Après 85 ans en grand format, Le Nouvelliste de Trois-Rivières est passé hier matin au format tabloïd, avec l'objectif avoué et audacieux d'augmenter son tirage d'environ 8 % d'ici un an.

Le Nouvelliste est donc le quatrième journal du groupe Gesca à adopter le format compact, après Le Quotidien, La Voix de l'Est et Le Droit. Quant à La Tribune de Sherbrooke, selon les informations du Devoir, le journal passerait au format tabloïd en janvier prochain.

En ce qui concerne Le Soleil de Québec, la direction de Gesca ne cache plus qu'elle jongle sérieusement avec l'idée. «Nous explorons la possibilité de le faire», déclare au Devoir Caroline Jamet, directrice des communications à La Presse et au groupe Gesca. Mais même si «c'est un projet exploratoire qu'on envisage», Mme Jamet ajoute qu'aucune décision définitive n'a été prise.

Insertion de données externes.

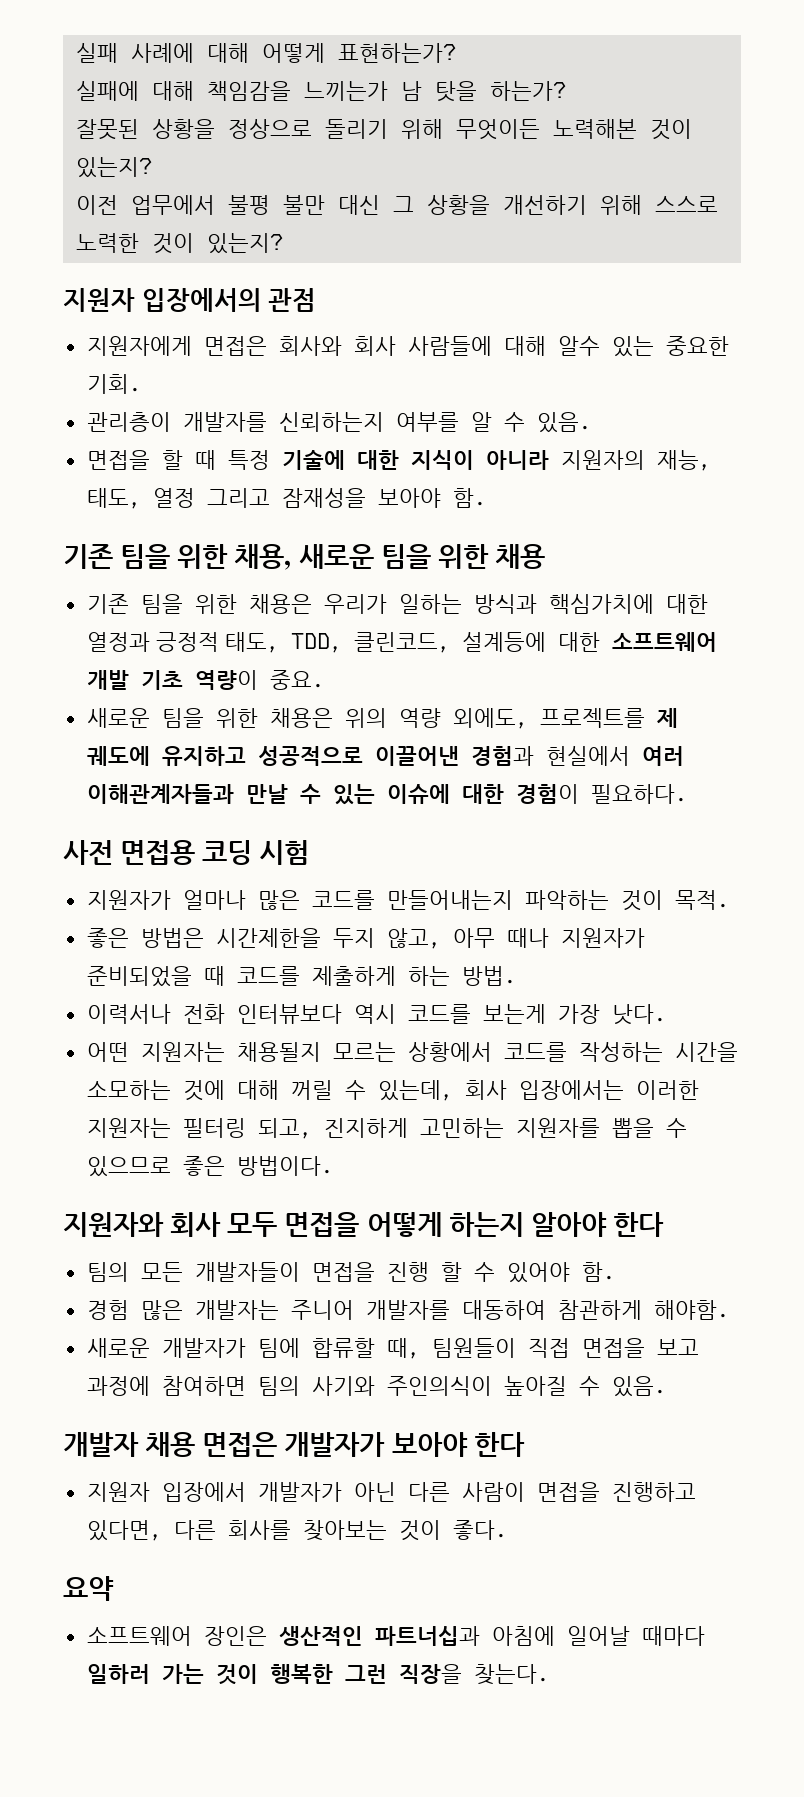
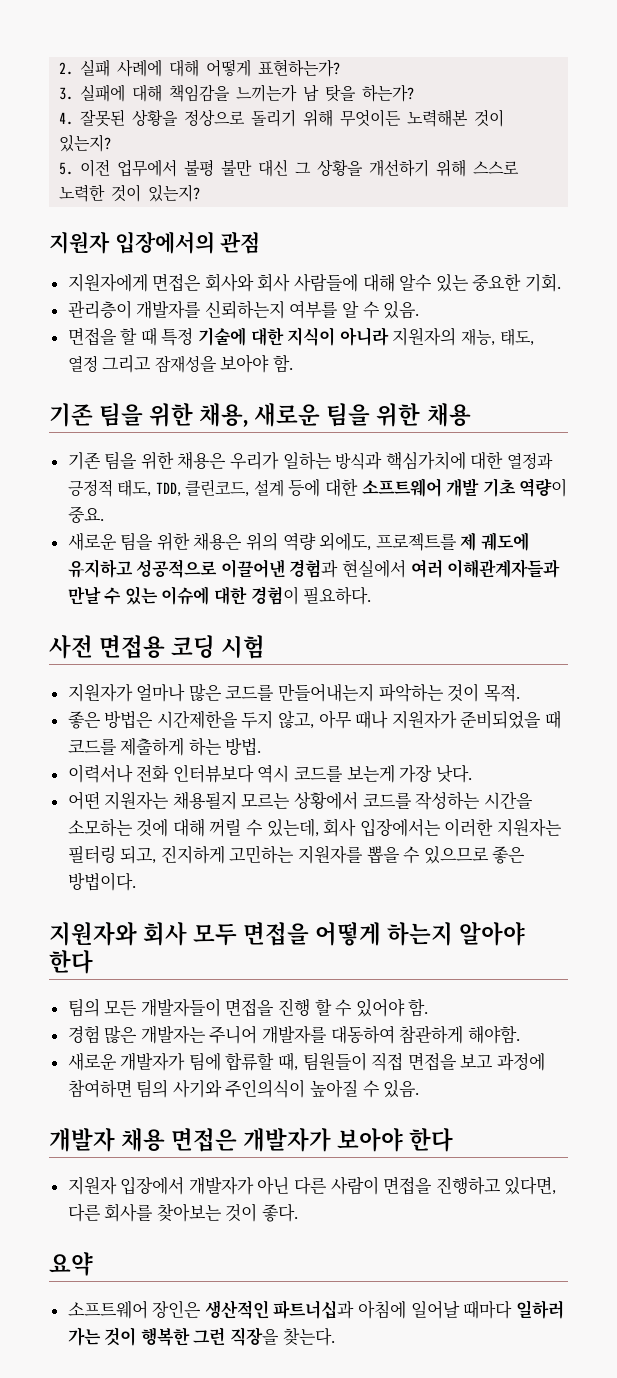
(75, 53) none -> [59,62,74,75] 2.
(456, 53) none -> [59,87,74,100] 3.
(566, 91) none -> [59,112,74,125] 4.
(152, 167) none -> [59,162,74,175] 5.
[461,632,546,652] 설계등에 -> [253,479,321,497] 설계 등에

On sait qu'à Trois-Rivières et à Sherbrooke, Quebecor a lancé une section régionale insérée dans Le Journal de Montréal, et Gesca en a sûrement tenu compte dans sa décision de transformer ses propres journaux en tabloïds. De la même façon qu'elle tiendra peut-être compte à Québec de la rumeur qui veut que Quebecor lance dans la capitale un tabloïd gratuit sur le modèle du 24h à Montréal.

Mas la décision de passer au tabloïd s'inscrit aussi plus largement dans une tendance mondiale, plusieurs grands journaux dans le monde adoptant le format compact pour tenter de renouveler le lectorat et attirer un public plus jeune qui délaisse la lecture des journaux traditionnels.

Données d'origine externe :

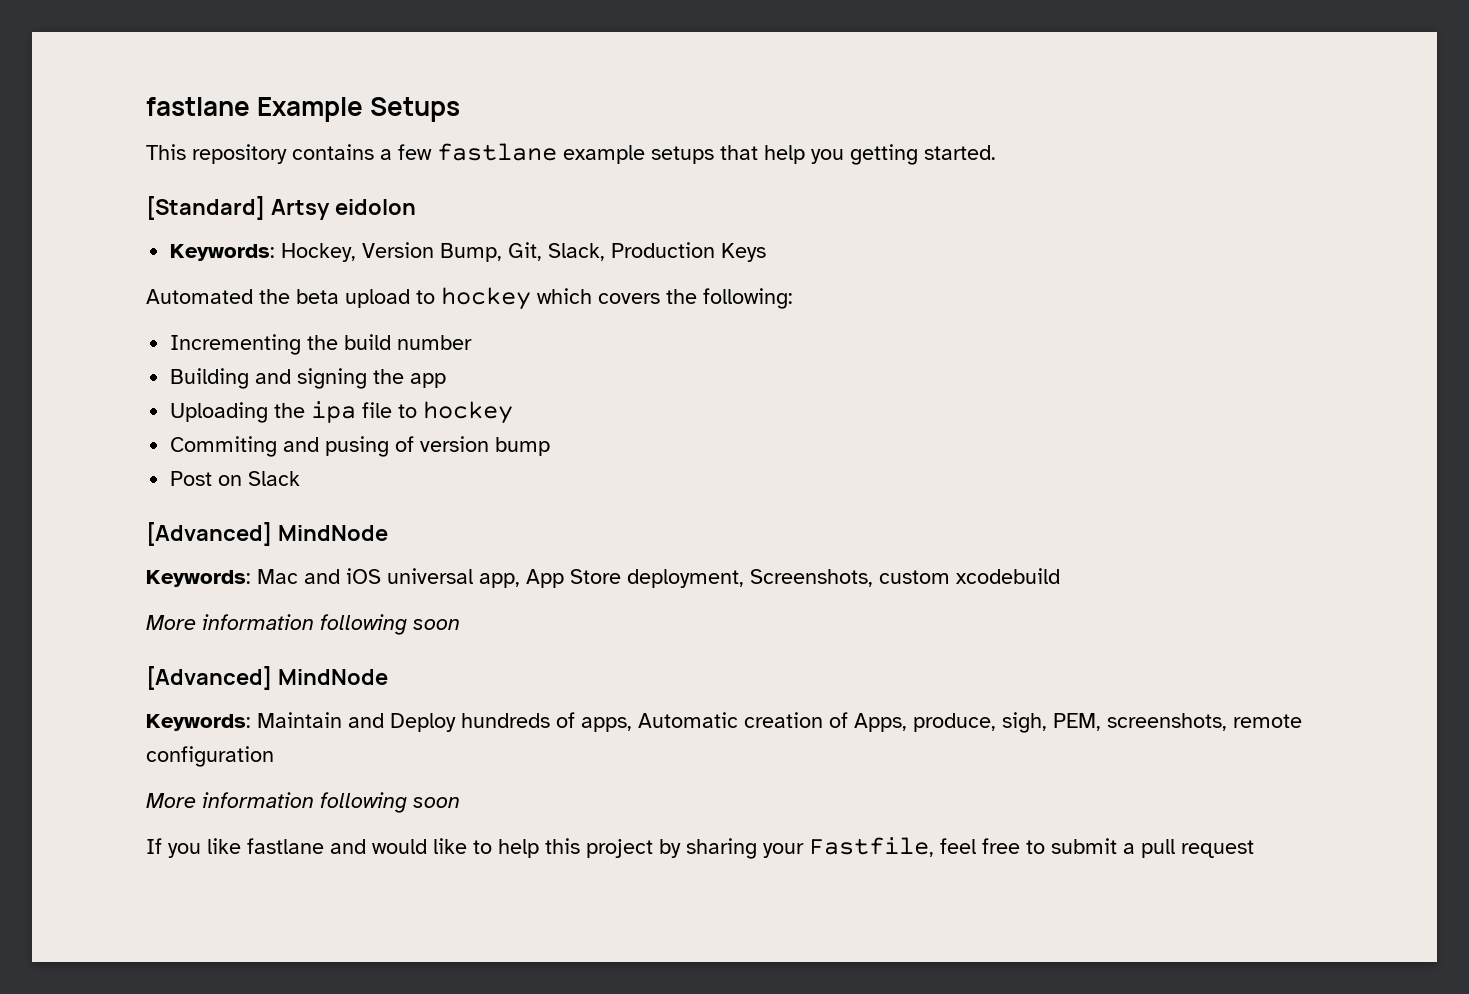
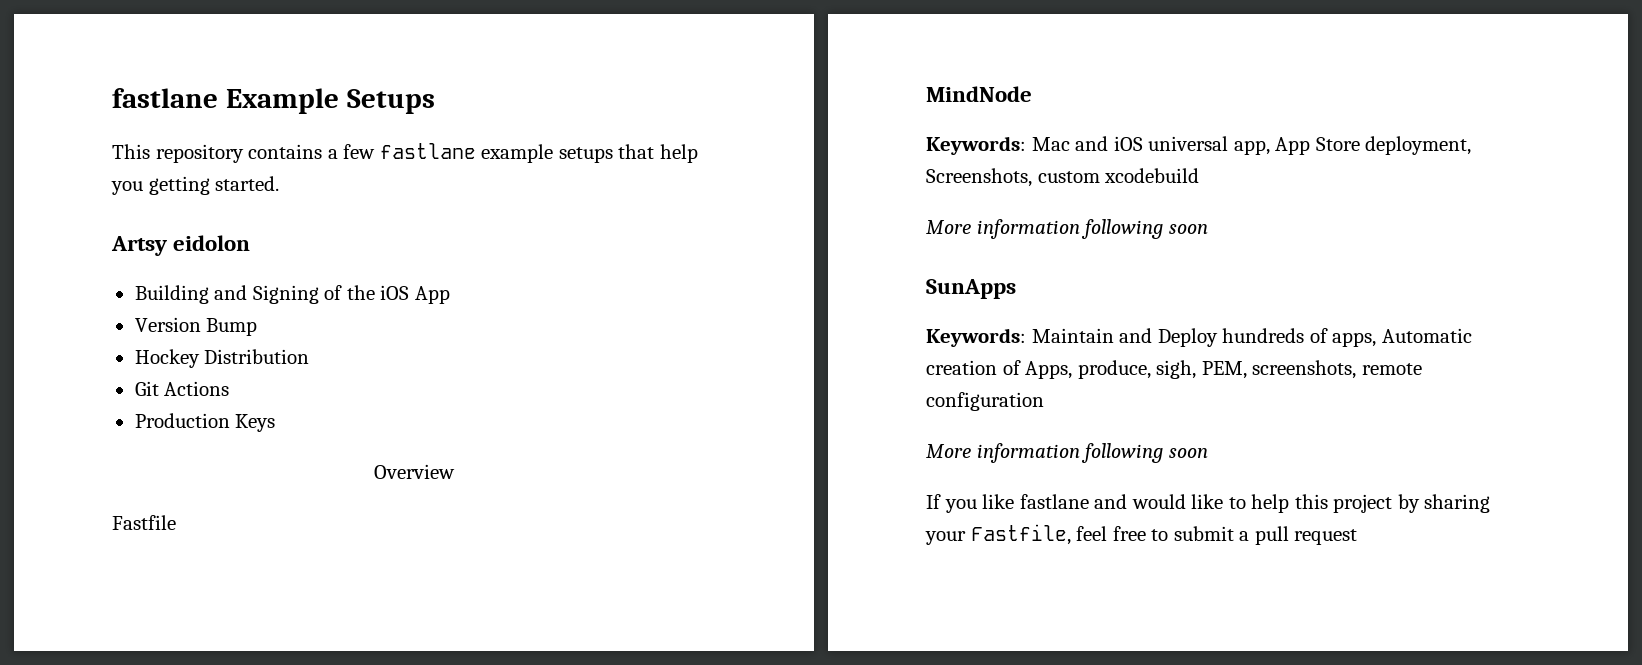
[146,196,265,220] [Standard] -> (280, 183) none
[170,242,767,262] [146,287,793,310] [170,334,473,355] [170,368,447,389] [170,401,514,424] [170,436,551,457] [170,471,301,486] [146,522,272,546] Keywords: Hockey, Version Bump, Git, Slack, Production Keys // Automated the beta upload to hockey which covers the following: // Incrementing the build number // Building and signing the app // Uploading the ipa file to hockey // Commiting and pusing of version bump // Post on Slack // [Advanced] -> [134,285,450,304] [134,317,258,336] [134,349,310,368] [134,381,230,396] [134,413,276,432] [374,464,455,479] [112,515,176,530] Building and Signing of the iOS App // Version Bump // Hockey Distribution // Git Actions // Production Keys // Overview // Fastfile //
[146,666,388,690] [Advanced] MindNode -> [926,279,1016,299] SunApps

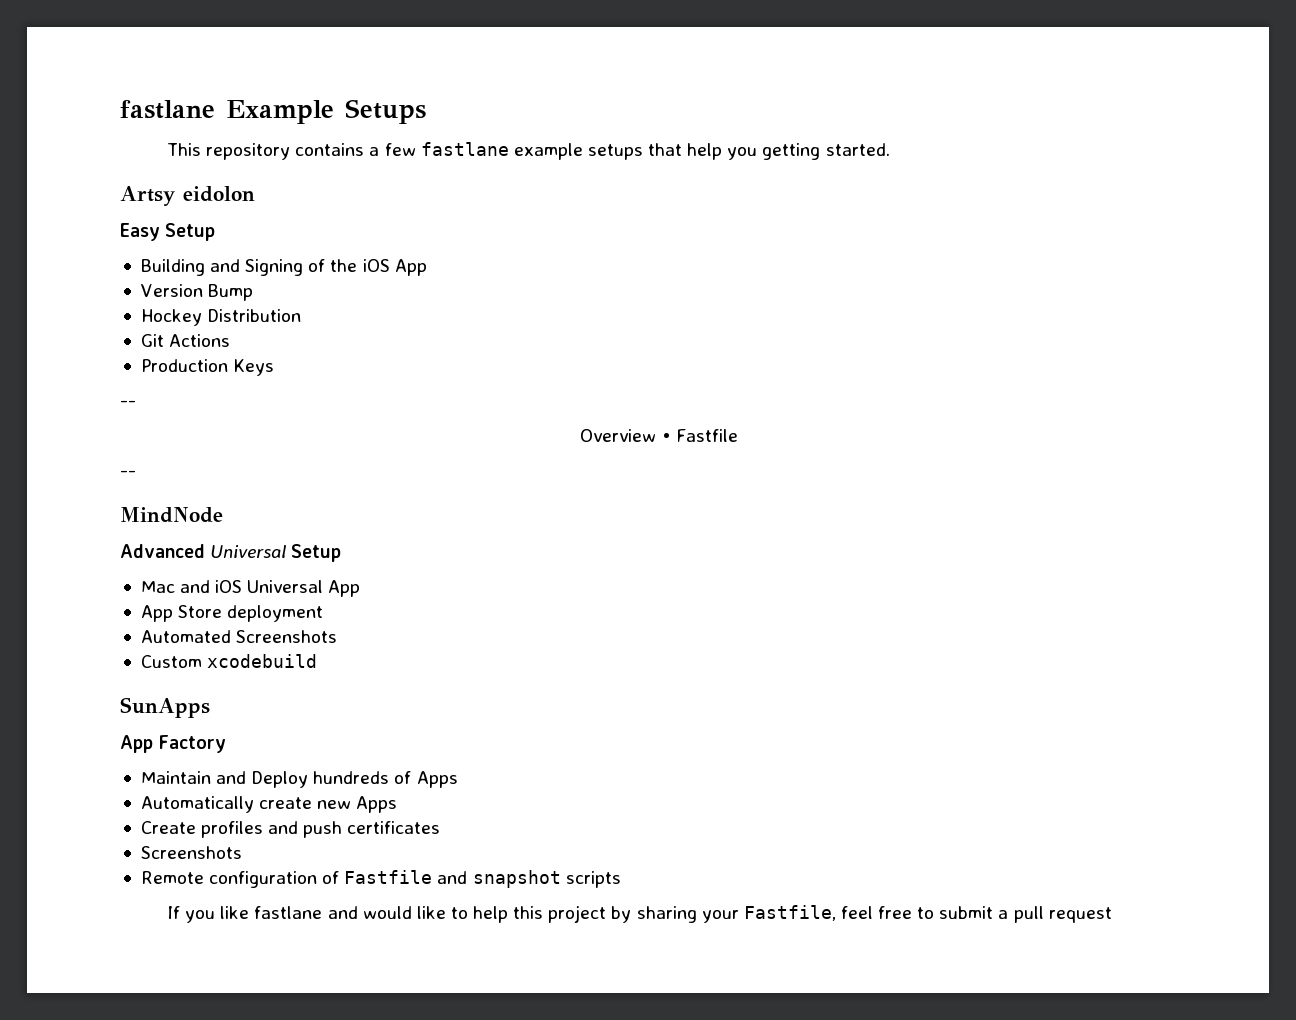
(251, 243) none -> [120,223,216,241] // Easy Setup
(276, 423) none -> [120,400,136,407] // --
[112,515,176,530] [926,86,1032,102] [926,136,1472,155] [926,168,1200,187] [926,219,1208,239] // Fastfile // MindNode // Keywords: Mac and iOS universal app, App Store deployment, Screenshots, custom xcodebuild // More information following soon -> [661,429,738,442] [120,470,136,477] [120,507,223,523] [120,544,342,562] [140,580,361,597] [140,605,324,622] [140,630,338,643] [140,654,318,668] • Fastfile // -- // MindNode // Advanced Universal Setup // Mac and iOS Universal App // App Store deployment // Automated Screenshots // Custom xcodebuild
[926,328,1026,347] Keywords: -> [120,735,227,753] App Factory //
[1332,328,1472,347] [926,360,1422,379] [926,392,1044,411] [926,443,1208,463] apps, Automatic creation of Apps, produce, sigh, PEM, screenshots, remote configuration // More information following soon -> [416,771,458,788] [140,796,398,813] [140,821,441,838] [140,846,242,859] [140,870,621,888] Apps // Automatically create new Apps // Create profiles and push certificates // Screenshots // Remote configuration of Fastfile and snapshot scripts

Avec les cinq journaux de Gesca qui seront des tabloïds en 2006, et avec les deux titres de Quebecor, Le Journal de Montréal et Le Journal de Québec, la majorité des journaux québécois auront maintenant le format compact. Ne résistent que Le Devoir, La Presse et The Gazette (sous réserve de ce qui arrivera au Soleil).

À Trois-Rivières, le président-éditeur du Nouvelliste, Raymond Tardif, a déclaré hier que le nouveau format du journal «force le contenu à s'y adapter». Le quotidien trifluvien prévoit donc offrir des nouvelles «plus ciblées et plus punchées», ainsi que des textes plus courts et plus de photos, de tableaux et de graphiques.

Le Nouvelliste publie actuellement environ 43 000 exemplaires en semaine et 46 000 le samedi, et on espère, avec le nouveau format, atteindre 50 000 exemplaires. À la direction du Nouvelliste, on explique que la possibilité d'un changement de format était en discussion depuis les années 1990, et il s'agit d'un changement qui a été demandé par plusieurs lecteurs.